> EXERCISE:
Produce an exact copy of all the data below, dropping every image.

Before-and-after change data
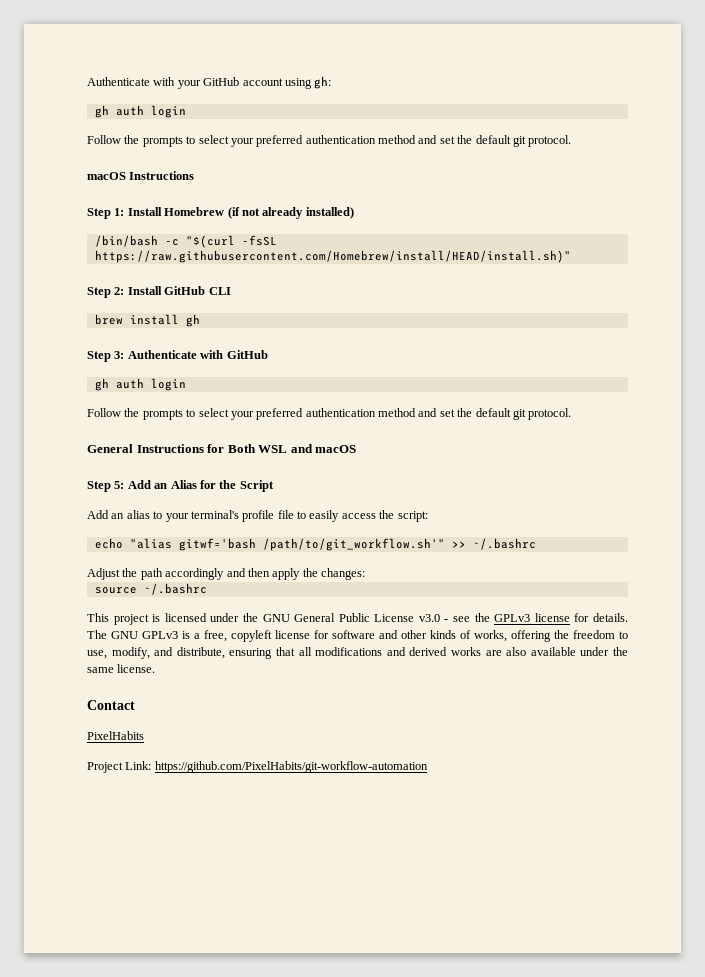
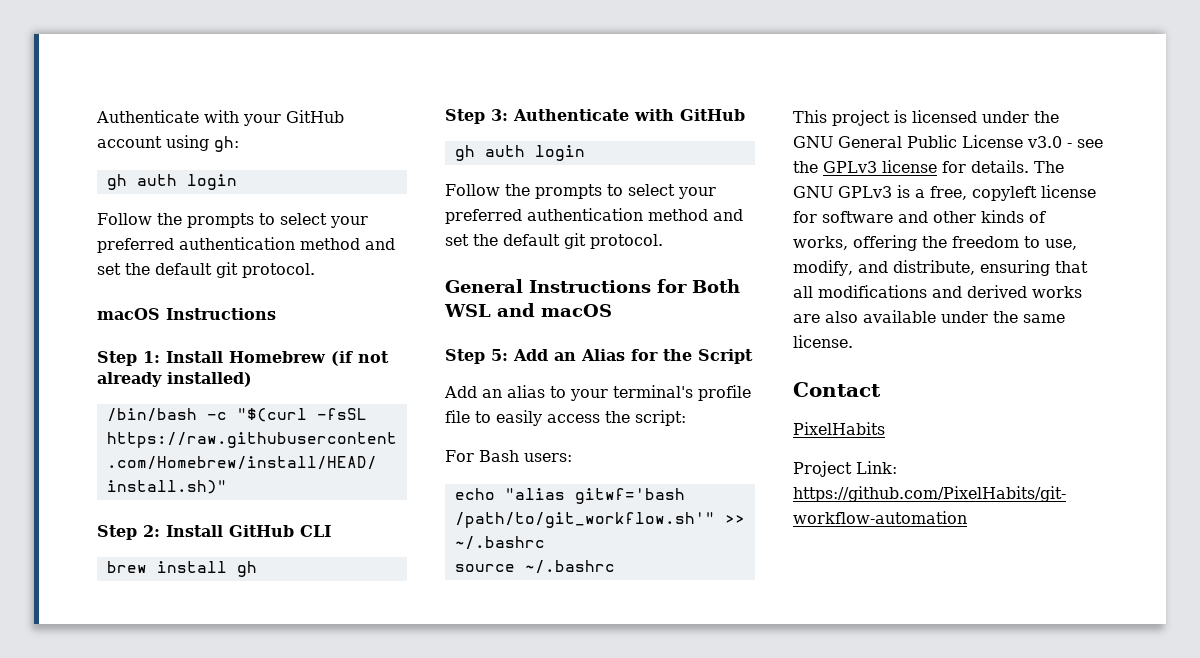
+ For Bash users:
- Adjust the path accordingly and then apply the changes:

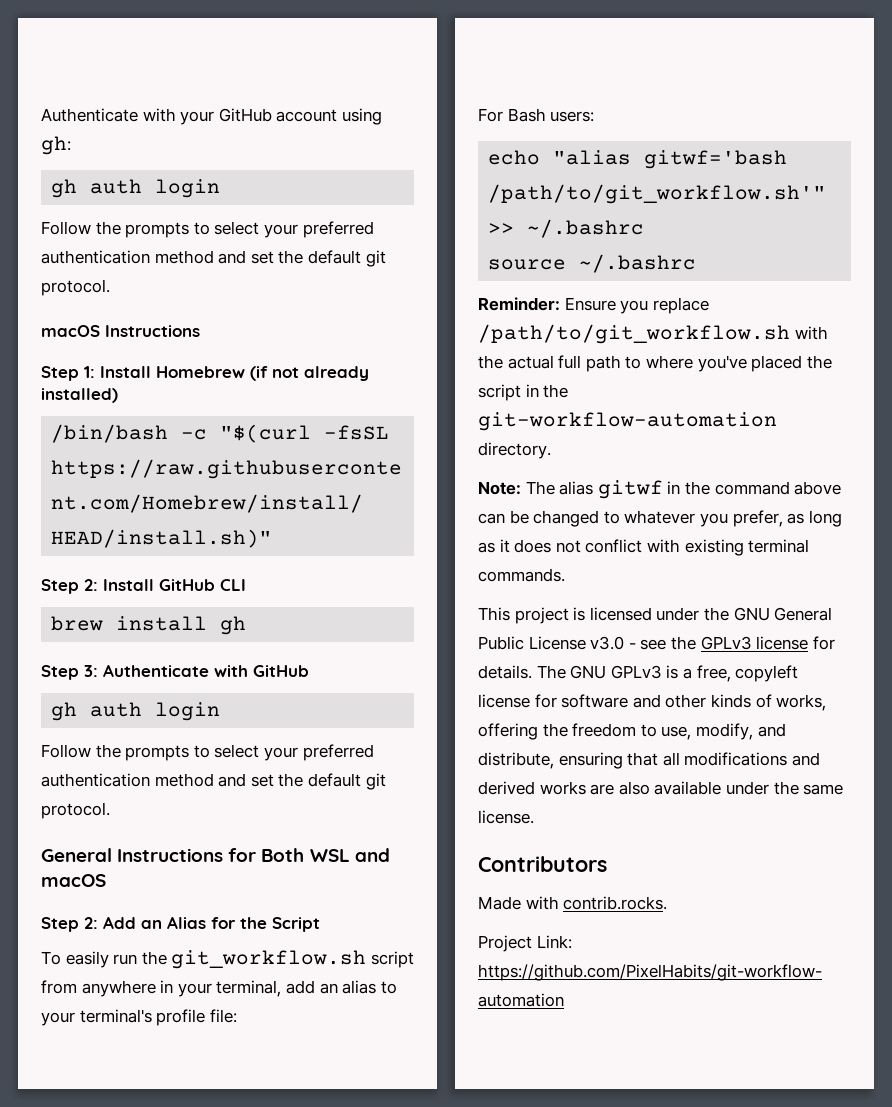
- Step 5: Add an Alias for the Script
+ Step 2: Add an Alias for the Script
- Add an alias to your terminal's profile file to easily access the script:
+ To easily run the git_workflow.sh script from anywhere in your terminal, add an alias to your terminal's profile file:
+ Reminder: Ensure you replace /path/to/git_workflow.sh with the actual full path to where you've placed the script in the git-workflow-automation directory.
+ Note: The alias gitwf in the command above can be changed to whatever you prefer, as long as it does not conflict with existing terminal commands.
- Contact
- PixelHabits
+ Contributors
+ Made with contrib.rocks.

> ANSWER TO THIS PROBLEM:
+ For Bash users:
- Adjust the path accordingly and then apply the changes:

- Step 5: Add an Alias for the Script
+ Step 2: Add an Alias for the Script
- Add an alias to your terminal's profile file to easily access the script:
+ To easily run the git_workflow.sh script from anywhere in your terminal, add an alias to your terminal's profile file:
+ Reminder: Ensure you replace /path/to/git_workflow.sh with the actual full path to where you've placed the script in the git-workflow-automation directory.
+ Note: The alias gitwf in the command above can be changed to whatever you prefer, as long as it does not conflict with existing terminal commands.
- Contact
- PixelHabits
+ Contributors
+ Made with contrib.rocks.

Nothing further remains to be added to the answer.